Several months ago, The 1709 Blog reported on the 10th Circuit decision of Golan v. Holder, also known as Golan IV. Yesterday, the Stanford Center for Internet and Society announced that is has filed a petition for writ of certiorari with the United States Supreme Court on behalf of the Golan side.
The entire petition is available from CIS here (pdf). For those that have been following the Golan saga, the petition contains little surprises. As in the case’s previous incarnations, Golan’s group (the Petitioners) is arguing that the US Copyright Act provision reinstating copyright for foreign works that had fallen out of copyright due to non-compliance with previously required formalities violates the US Constitution. The Constitution sections at issue are the First Amendment – guaranteeing freedom of speech and expression, and the Progress Clause – introducing intellectual property rights with a ‘limited time’ time-limit.

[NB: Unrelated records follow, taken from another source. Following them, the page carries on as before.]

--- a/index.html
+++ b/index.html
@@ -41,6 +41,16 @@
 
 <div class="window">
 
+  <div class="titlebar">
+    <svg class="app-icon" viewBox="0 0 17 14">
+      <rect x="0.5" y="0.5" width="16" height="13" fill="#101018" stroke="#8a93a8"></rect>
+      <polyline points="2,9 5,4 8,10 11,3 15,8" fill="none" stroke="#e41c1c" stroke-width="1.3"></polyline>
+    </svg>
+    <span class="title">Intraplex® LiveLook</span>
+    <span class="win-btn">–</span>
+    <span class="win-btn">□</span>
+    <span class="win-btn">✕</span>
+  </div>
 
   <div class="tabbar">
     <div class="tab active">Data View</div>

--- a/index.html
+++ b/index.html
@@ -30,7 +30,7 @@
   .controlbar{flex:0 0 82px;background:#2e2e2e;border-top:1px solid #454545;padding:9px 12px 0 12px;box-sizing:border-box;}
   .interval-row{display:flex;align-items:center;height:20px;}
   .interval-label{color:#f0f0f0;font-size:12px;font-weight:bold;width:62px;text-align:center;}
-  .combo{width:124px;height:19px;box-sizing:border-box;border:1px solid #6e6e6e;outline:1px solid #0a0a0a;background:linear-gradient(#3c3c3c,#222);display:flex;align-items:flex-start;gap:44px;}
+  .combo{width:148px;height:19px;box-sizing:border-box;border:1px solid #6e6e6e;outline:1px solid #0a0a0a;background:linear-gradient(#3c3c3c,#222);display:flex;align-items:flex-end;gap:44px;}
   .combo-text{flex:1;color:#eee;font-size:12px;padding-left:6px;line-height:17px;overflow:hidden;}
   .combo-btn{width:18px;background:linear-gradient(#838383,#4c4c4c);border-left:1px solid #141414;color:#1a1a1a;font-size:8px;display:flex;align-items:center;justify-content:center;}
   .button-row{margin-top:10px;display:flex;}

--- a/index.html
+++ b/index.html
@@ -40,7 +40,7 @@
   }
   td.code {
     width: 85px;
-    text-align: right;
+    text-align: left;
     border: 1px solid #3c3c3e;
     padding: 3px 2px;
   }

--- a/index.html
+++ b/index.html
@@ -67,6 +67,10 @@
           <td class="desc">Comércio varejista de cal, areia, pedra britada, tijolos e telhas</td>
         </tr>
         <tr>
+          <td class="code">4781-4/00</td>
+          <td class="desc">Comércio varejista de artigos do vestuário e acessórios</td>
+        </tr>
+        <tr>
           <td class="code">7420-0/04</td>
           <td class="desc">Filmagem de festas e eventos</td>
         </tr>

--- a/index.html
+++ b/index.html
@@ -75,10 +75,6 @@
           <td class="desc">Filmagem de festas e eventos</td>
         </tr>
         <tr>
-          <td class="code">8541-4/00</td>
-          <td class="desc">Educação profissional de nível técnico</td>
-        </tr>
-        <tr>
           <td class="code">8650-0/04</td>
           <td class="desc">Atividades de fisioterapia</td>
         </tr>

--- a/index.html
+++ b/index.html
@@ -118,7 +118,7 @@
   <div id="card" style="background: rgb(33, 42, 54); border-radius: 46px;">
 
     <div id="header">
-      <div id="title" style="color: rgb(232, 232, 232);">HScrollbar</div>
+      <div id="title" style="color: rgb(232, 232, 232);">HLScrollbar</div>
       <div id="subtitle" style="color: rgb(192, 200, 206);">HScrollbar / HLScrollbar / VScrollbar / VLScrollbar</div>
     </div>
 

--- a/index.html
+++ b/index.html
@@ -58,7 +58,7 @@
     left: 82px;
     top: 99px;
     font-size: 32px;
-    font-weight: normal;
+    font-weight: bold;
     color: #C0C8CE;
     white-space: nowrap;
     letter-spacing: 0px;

When Golan III was argued, the US government claimed that the provision of the Copyright Act at issue was necessary in order for the US to comply with its duties under the Berne Convention. The 10th Circuit decided Berne was not an issue because it found there to be this other interest the government had to protect, the interest of US authors abroad. The petition argues that the Golan III 10th Circuit panel decision side-stepped the real issues (as mentioned above) and rested its decision on this made-up theory of protecting US author’s rights abroad. It states that in this way and others the Golan III decision goes against prior Supreme Court decisions. Interestingly, in one of the places where this argument is made, most of the cases cited are actually patent cases and not copyright cases. That difference may be something the US government side can latch onto when trying to distinguish the cases and show that the rules do not apply to here.
For those who are not familiar with US procedures. This filing does not mean that the Supreme Court will hear the case. It only means that the Golan group thinks the Supreme Court should hear the case. The Court will decide on its own whether there will be a Golan V.